(Data records)
=== Begin Enclosure ===

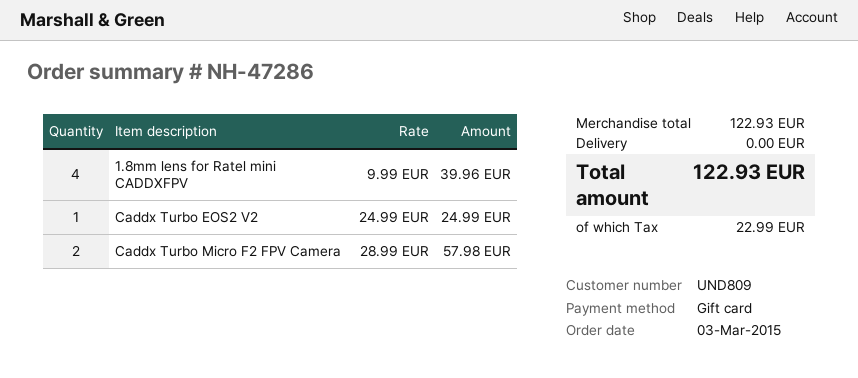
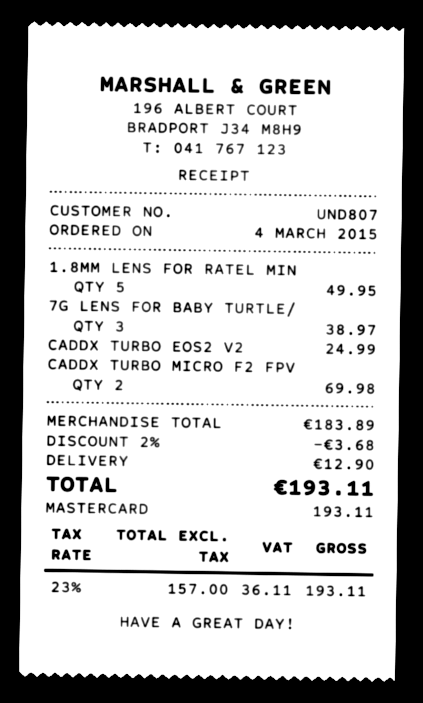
order date: 2015-03-03 -> 2015-03-04
customer number: UND809 -> UND807
payment method: gift card -> Mastercard
1.8mm lens for Ratel mini CADDXFPV: 4 for 39.96 -> 5 for 49.95
Caddx Turbo Micro F2 FPV Camera: 2 for 57.98 -> 2 for 69.98
7G LENS FOR BABY TURTLE/: none -> 3 for 38.97
subtotal: 122.93 -> 183.89
discount: none -> 2% = 3.68
shipping: 0.00 -> 12.90
tax: 22.99 -> 36.11
total: 122.93 -> 193.11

=== End Enclosure ===

§ **Your instructions**: Exactly reproduce each entry, but drop the pictures.

§ **Solution to the exercise**:
order date: 2015-03-03 -> 2015-03-04
customer number: UND809 -> UND807
payment method: gift card -> Mastercard
1.8mm lens for Ratel mini CADDXFPV: 4 for 39.96 -> 5 for 49.95
Caddx Turbo Micro F2 FPV Camera: 2 for 57.98 -> 2 for 69.98
7G LENS FOR BABY TURTLE/: none -> 3 for 38.97
subtotal: 122.93 -> 183.89
discount: none -> 2% = 3.68
shipping: 0.00 -> 12.90
tax: 22.99 -> 36.11
total: 122.93 -> 193.11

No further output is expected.